* **Your instructions**: Would you please return the lines of the entries below starting at the line that has "(203, 300) none" and ending at the line that has "(756, 1131) none", both included, exactly as they are?

(Recorded data)
###

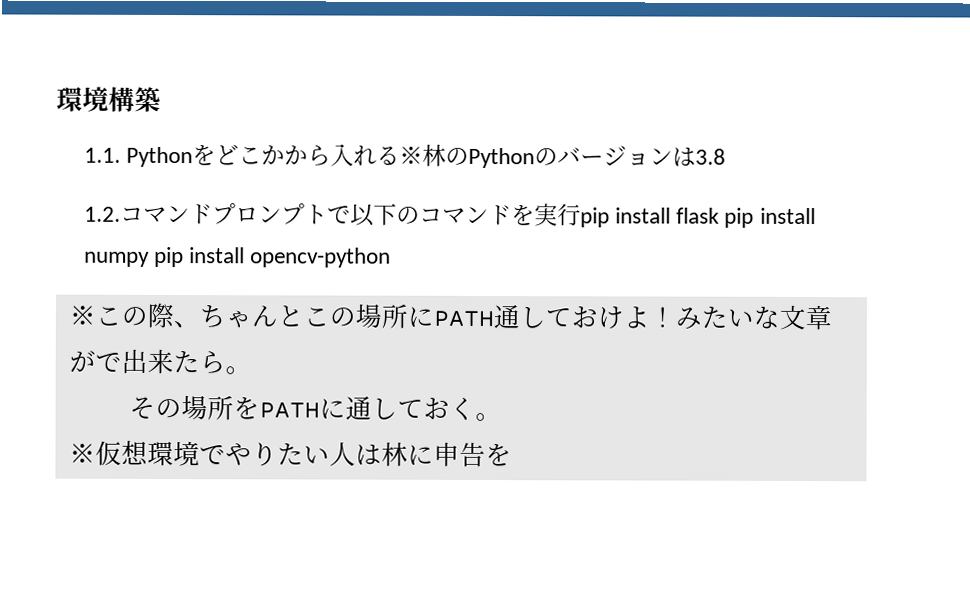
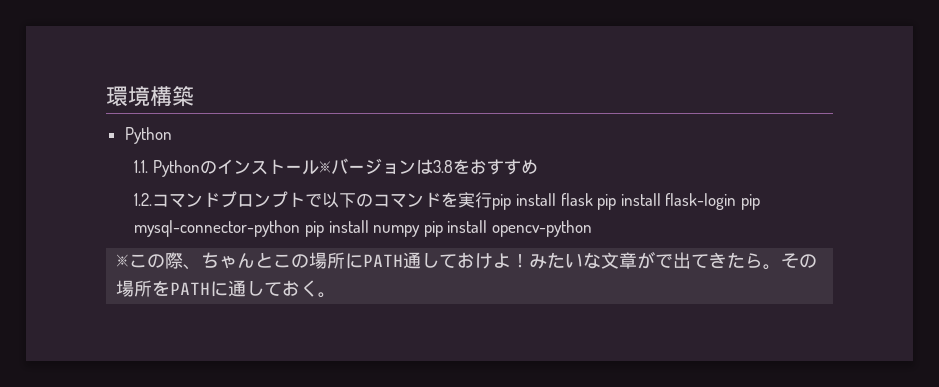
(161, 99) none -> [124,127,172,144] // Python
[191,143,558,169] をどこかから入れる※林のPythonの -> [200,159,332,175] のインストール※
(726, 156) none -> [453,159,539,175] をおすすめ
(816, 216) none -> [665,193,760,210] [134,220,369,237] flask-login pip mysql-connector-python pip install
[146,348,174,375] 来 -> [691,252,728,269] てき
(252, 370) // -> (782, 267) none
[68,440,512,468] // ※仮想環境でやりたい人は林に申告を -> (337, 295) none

###

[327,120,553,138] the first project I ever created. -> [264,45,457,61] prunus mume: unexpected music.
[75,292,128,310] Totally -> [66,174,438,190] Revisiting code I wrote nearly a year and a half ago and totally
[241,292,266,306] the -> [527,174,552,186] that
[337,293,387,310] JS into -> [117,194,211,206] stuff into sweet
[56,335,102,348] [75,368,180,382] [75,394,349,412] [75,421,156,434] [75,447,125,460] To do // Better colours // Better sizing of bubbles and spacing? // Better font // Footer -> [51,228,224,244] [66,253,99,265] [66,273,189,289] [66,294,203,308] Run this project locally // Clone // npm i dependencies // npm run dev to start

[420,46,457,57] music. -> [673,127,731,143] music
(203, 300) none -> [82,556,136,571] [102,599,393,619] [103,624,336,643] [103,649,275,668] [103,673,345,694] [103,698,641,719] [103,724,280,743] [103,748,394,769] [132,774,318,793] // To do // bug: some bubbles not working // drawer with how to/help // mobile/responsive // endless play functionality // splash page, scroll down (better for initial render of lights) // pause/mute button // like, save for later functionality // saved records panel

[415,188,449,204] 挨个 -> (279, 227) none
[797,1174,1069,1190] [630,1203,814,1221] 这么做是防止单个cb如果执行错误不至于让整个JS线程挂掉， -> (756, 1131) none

###

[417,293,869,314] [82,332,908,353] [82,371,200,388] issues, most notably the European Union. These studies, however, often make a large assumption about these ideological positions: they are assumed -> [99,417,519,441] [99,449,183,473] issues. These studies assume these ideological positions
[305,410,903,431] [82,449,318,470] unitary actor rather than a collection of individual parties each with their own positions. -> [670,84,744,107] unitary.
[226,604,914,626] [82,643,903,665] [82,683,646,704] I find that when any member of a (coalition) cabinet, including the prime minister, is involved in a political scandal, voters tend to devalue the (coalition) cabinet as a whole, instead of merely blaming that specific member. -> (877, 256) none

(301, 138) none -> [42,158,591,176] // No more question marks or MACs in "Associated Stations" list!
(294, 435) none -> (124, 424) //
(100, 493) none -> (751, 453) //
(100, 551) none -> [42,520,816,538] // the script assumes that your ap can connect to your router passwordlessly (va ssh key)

###

* **Response**:
(203, 300) none -> [82,556,136,571] [102,599,393,619] [103,624,336,643] [103,649,275,668] [103,673,345,694] [103,698,641,719] [103,724,280,743] [103,748,394,769] [132,774,318,793] // To do // bug: some bubbles not working // drawer with how to/help // mobile/responsive // endless play functionality // splash page, scroll down (better for initial render of lights) // pause/mute button // like, save for later functionality // saved records panel

[415,188,449,204] 挨个 -> (279, 227) none
[797,1174,1069,1190] [630,1203,814,1221] 这么做是防止单个cb如果执行错误不至于让整个JS线程挂掉， -> (756, 1131) none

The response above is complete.